- _REQUIRED ACTION_: Retype, exactly and only, each line from the one containing "subtotal: 38.31 -> 88.59" to the end of the records below.

(Records drawn from a dataset)
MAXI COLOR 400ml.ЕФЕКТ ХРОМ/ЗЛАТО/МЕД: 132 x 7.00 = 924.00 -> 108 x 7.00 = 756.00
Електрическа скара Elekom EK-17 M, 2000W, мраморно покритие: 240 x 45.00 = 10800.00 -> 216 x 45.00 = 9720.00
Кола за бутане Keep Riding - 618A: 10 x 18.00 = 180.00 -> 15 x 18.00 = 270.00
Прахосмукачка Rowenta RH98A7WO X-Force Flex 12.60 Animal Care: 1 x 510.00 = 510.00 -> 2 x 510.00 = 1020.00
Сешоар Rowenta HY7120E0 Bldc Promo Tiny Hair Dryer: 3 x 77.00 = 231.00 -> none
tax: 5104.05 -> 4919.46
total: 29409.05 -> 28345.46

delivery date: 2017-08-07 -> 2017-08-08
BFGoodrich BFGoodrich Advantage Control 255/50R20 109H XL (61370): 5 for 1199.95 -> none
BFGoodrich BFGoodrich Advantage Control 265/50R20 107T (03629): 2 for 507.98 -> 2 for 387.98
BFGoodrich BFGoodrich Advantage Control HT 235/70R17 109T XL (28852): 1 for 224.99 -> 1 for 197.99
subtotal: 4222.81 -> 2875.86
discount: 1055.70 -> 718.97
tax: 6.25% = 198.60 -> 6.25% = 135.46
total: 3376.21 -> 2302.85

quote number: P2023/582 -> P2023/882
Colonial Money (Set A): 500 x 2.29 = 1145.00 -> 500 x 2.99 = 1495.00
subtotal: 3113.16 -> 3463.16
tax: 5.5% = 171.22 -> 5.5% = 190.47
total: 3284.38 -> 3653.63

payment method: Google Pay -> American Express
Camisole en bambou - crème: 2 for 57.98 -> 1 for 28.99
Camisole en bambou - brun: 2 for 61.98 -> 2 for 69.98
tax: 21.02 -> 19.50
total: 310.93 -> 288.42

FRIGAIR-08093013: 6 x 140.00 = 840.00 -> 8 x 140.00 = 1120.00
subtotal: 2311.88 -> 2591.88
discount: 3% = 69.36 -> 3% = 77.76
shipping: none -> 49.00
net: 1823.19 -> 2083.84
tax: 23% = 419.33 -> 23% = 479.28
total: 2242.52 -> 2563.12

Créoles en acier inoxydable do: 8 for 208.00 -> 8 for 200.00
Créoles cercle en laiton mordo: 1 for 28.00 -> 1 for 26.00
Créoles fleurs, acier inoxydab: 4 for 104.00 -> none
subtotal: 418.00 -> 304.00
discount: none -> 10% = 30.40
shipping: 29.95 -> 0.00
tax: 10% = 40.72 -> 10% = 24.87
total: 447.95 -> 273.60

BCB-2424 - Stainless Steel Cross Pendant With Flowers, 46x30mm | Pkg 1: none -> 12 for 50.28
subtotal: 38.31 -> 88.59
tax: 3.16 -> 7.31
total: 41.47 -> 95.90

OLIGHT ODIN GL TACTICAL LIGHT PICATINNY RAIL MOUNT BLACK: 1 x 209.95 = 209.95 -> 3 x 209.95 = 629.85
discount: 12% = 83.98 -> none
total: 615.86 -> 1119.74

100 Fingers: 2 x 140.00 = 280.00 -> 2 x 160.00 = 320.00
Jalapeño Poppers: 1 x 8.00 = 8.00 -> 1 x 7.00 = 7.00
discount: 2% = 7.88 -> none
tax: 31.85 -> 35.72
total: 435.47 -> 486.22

- _EXERCISE SOLUTION_:
subtotal: 38.31 -> 88.59
tax: 3.16 -> 7.31
total: 41.47 -> 95.90

OLIGHT ODIN GL TACTICAL LIGHT PICATINNY RAIL MOUNT BLACK: 1 x 209.95 = 209.95 -> 3 x 209.95 = 629.85
discount: 12% = 83.98 -> none
total: 615.86 -> 1119.74

100 Fingers: 2 x 140.00 = 280.00 -> 2 x 160.00 = 320.00
Jalapeño Poppers: 1 x 8.00 = 8.00 -> 1 x 7.00 = 7.00
discount: 2% = 7.88 -> none
tax: 31.85 -> 35.72
total: 435.47 -> 486.22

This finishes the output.